Frampton and Quigg both weighed in at the arena in front of 3,000 fans on the Friday. Frampton had support from the traveling Irish fans, who made their presence known. Quigg weighed 121.6 pounds and Frampton weighed 121.7 pounds. There was a tense stare down during the face-off with neither fighter breaking eye-contact which last around the minute mark. It was eventually by Frampton who blew Quigg a kiss, then turned to face the crowd. Joe Gallagher and Shane McGuigan, the trainers of Quigg and Frampton, respectively, also had a stare down and small tussle at the weigh in. Later that day, it came to light that Frampton made a request for the Sky Sports broadcast team to not include an individual. No names were mentioned, however Frampton made it known in the past, person in question had been critical of them. The bookmakers had Frampton as a slight favourite going into the fight. There was still tension heading into fight night due to both boxers wanting the bigger dressing room. Quigg believed he should have the bigger room due to being the home fighter and Frampton fought his case due to being the bigger draw in the fight. There was reports to suggest Frampton could pull out of the fight. Quigg claimed it wasn't an issue for him and that he'd get dressed at his house in Bury if it meant the fight would still take place. Eddie Hearn also claimed that they had to agree to multiple demands from team Frampton in order to get the fight over the line from having Frampton's name on the left side of the poster, to having American judges and entering the ring second. Frampton would liked to decided by flipping a coin or doing 'rock, paper, scissors'.

In a close fight, in front of a 20,000 sell-out crowd, Quigg suffered his first professional loss, via split decision. Frampton was in full control of the first half of the fight, during which Quigg simply could not find his range. Quigg finally came alive in the last half as the contest turned into a desperate tussle, but Frampton gave as good as he got. Levi Martinez scored it 115–113 for Quigg, while Carlos Sucre and Dave Parris scored it 116–112 in Frampton's favour. This was Quigg's first defeat in 34 professional fights, stretching back to 2007. Although there was no rematch clause in the contract, there was a verbal agreement that they would do it all again in Belfast if the first fight warranted it. The fight was criticised for the lack of action. The CompuBox also supported this, showing that Frampton landed 83 of his 592 punches thrown (14%) and Quigg landed 85 of his 322 thrown (26.4%). It showed that no power punches were landed by either in the opening 3 rounds. According to Hearn, the PPV did 220,000 buys at box office.

In the post-fight, Frampton said, "I couldn't believe what was going on when I heard the split decision – I felt I was a comfortable winner – but it's onwards and upwards for me now. I knew it was going to be a tactical fight all along and a bit timid. I'm not going to rush into silly punches. You have to be smart. I was and I got the win. He's a solid puncher […] I think both of us are and that is why it was so cautious early on. But he never really rocked me." Quigg broke his jaw during the fight, which was caused by an uppercut.
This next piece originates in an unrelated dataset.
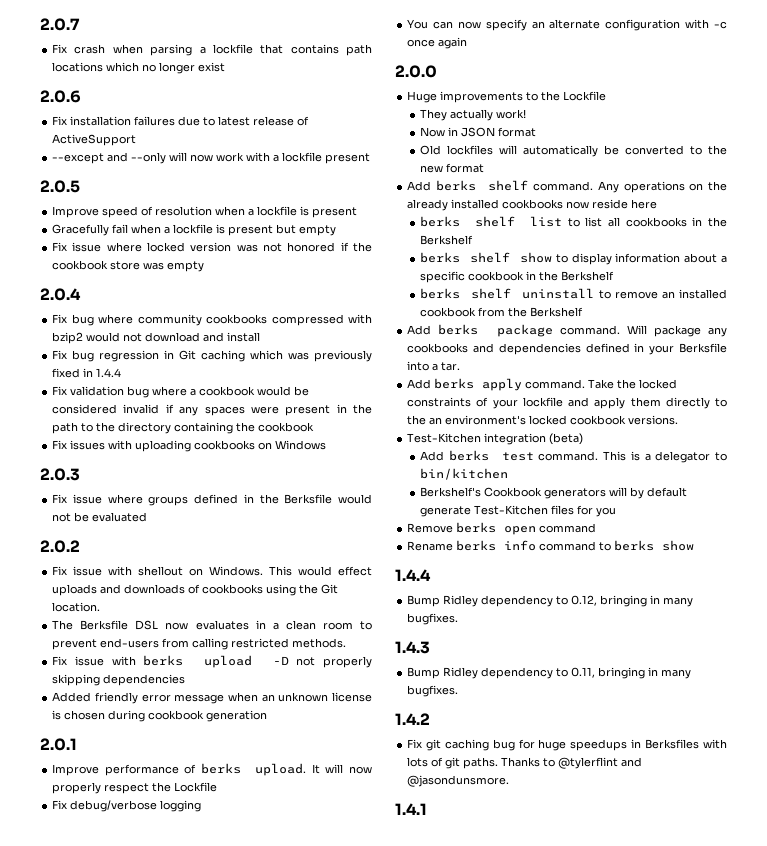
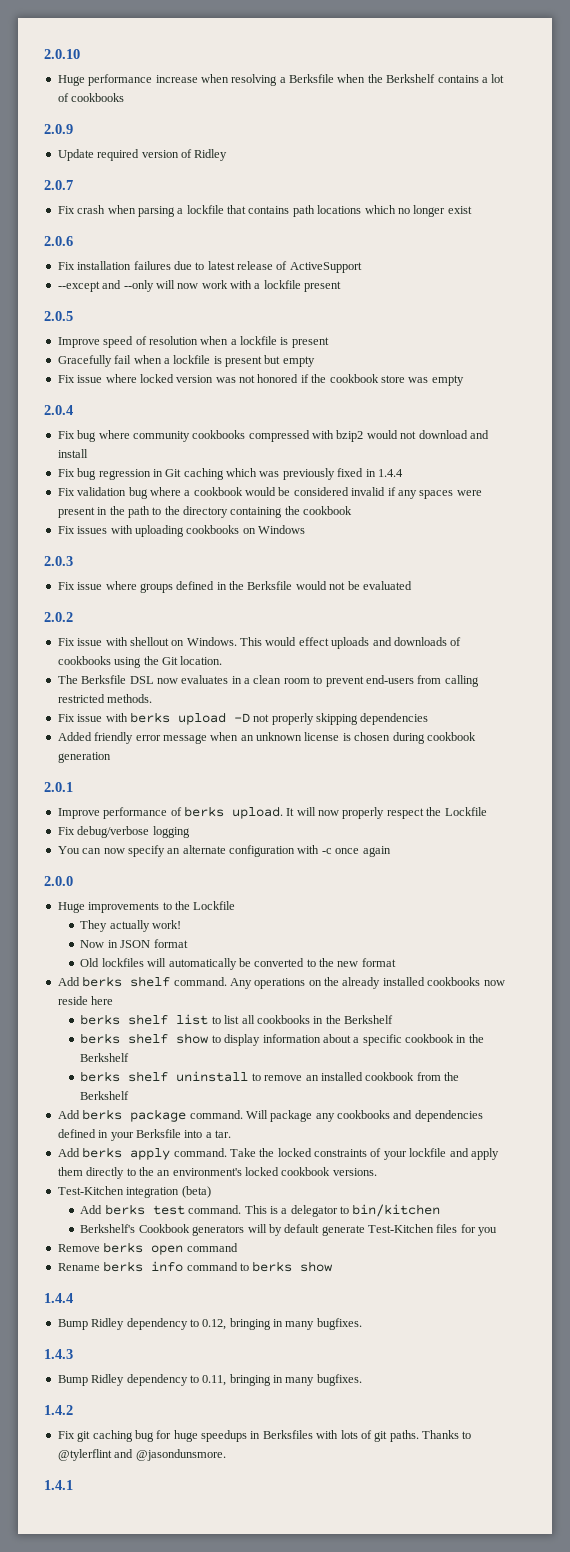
(40, 24) none -> [44,49,80,59] [57,74,505,86] [57,93,125,102] [44,124,73,134] [57,149,228,161] 2.0.10 // Huge performance increase when resolving a Berksfile when the Berkshelf contains a lot of cookbooks // 2.0.9 // Update required version of Ridley //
He underwent surgery the following day and said he would like a rematch. Frampton entered Quigg's dressing room after the fight, showing respect between the teams.

After the fight, Frampton claimed Quigg has little chance of a rematch because their fight was boring and Quigg was so negative in dropping a split decision. Instead stating he would like to move up to featherweight and challenge Leo Santa Cruz in the US. On 10 September 2016, Quigg announced his return to training. In October that year, his trainer Joe Gallagher discussed Quigg’s planned return on the undercard of Anthony Joshua in an interview with World Boxing News.

=== Featherweight ===
After recovering from the jaw injury he sustained against Frampton, Quigg announced, like Frampton, he would be moving up to the featherweight division, where he would also pursue a rematch at some point in the future. His trainer Joe Gallagher confirmed Quigg would return to the ring on 10 December 2016 on the undercard of Anthony Joshua vs. Éric Molina. Although an opponent was yet to be announced, Quigg said he wanted to fight the big names of the division.

==== Miscellaneous fights ====
On 24 November 2016, Mexican boxer Jose Cayetano (20–4, 9 KOs) was confirmed as Quigg's opponent at the Manchester Arena on 10 December. The fight would also be for the WBA International Featherweight title. Cayetano made weight at second attempt. Quigg stopped Cayetano in the 9th round in his debut at featherweight, dropping Cayetano with a right hand to the head in the 9th. Terry O'Connor stopped the fight immediately, as Cayetano was too hurt to get up and resume fighting. The official time of the stoppage was at 1:23 of round 9.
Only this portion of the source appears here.